Boston Scientific announced on 16 July it has received approval from the FDA to market its Taxus Liberte long paclitaxel-eluting coronary stent system, a next-generation drug-eluting stent (DES) designed for long lesions.
At 38mm, it is the longest available DES, providing doctors an option that can potentially reduce the number of stents used in more complex cases, simplifying procedures and reducing costs. It affords a more efficient treatment option for the estimated 8 to 10% of patients with long lesions. The company plans to launch the product in the US next month. It received CE mark approval in 2007.

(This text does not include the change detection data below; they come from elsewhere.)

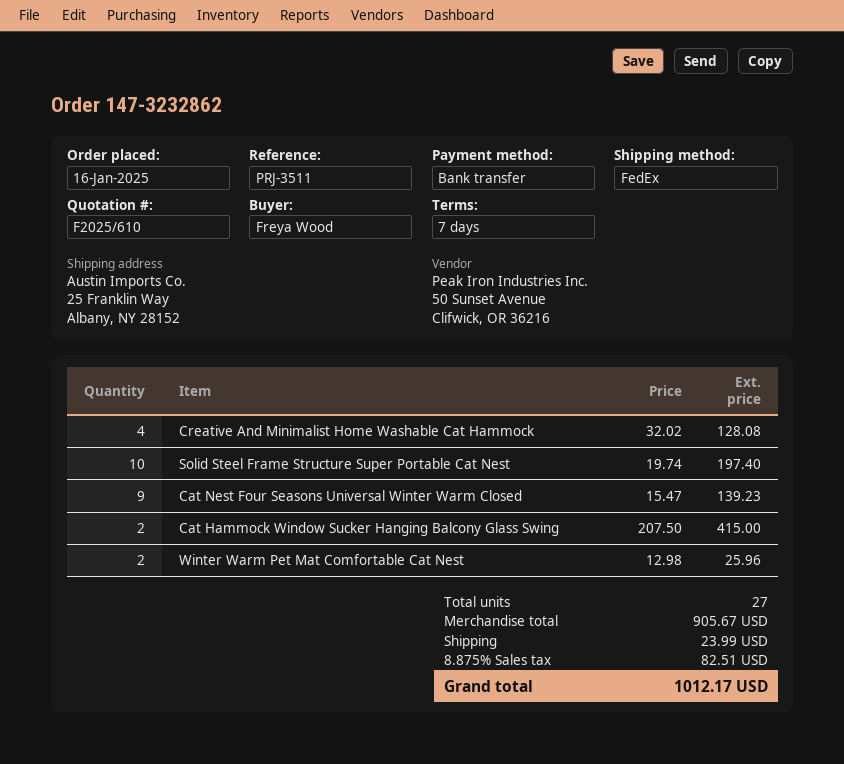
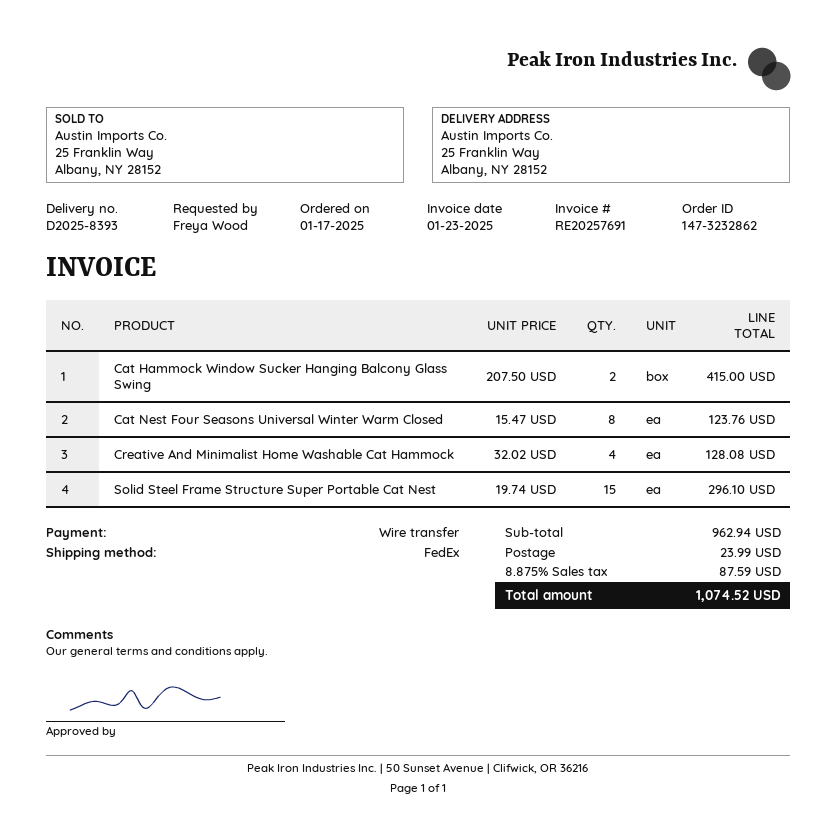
order date: 2025-01-16 -> 2025-01-17
Solid Steel Frame Structure Super Portable Cat Nest: 10 x 19.74 = 197.40 -> 15 x 19.74 = 296.10
Cat Nest Four Seasons Universal Winter Warm Closed: 9 x 15.47 = 139.23 -> 8 x 15.47 = 123.76
Winter Warm Pet Mat Comfortable Cat Nest: 2 x 12.98 = 25.96 -> none
subtotal: 905.67 -> 962.94
tax: 8.875% = 82.51 -> 8.875% = 87.59
total: 1012.17 -> 1074.52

“The Taxus Liberte Long Stent offers physicians and patients distinct advantages compared to using two overlapping drug-eluting stents,” said Mark Turco, director of the Center for Cardiac & Vascular Research at Washington Adventist Hospital, Takoma Park, US. “In the ATLAS Long Lesion Trial, the 38mm Taxus Liberte stent significantly reduced myocardial infarction when compared to the Taxus Express stent, making the Taxus Liberte Long Stent an attractive option for interventional cardiologists faced with long, challenging lesions.”
The TAXUS ATLAS Long Lesion Trial reported a significant 79% reduction in the rate of nine-month myocardial infarction for the Taxus Liberte Long Stent as compared to the Taxus Express Stent control (1.3% vs. 6.3%, p=0.026). At two years, the composite measure of cardiac death or myocardial infarction showed a significant 63% reduction for the Taxus Liberte Long Stent compared to the Taxus Express stent (3.5% vs. 9.4%, p=0.0426). The rate of stent thrombosis at two years was 0% for the long stent and 0.8% for Taxus Express.
Boston Scientific has the industry’s widest range of coronary stent sizes. The Taxus Liberte series is now available in 92 sizes, ranging from 2.25mm to 4mm in diameter and from 8mm to 38mm in length.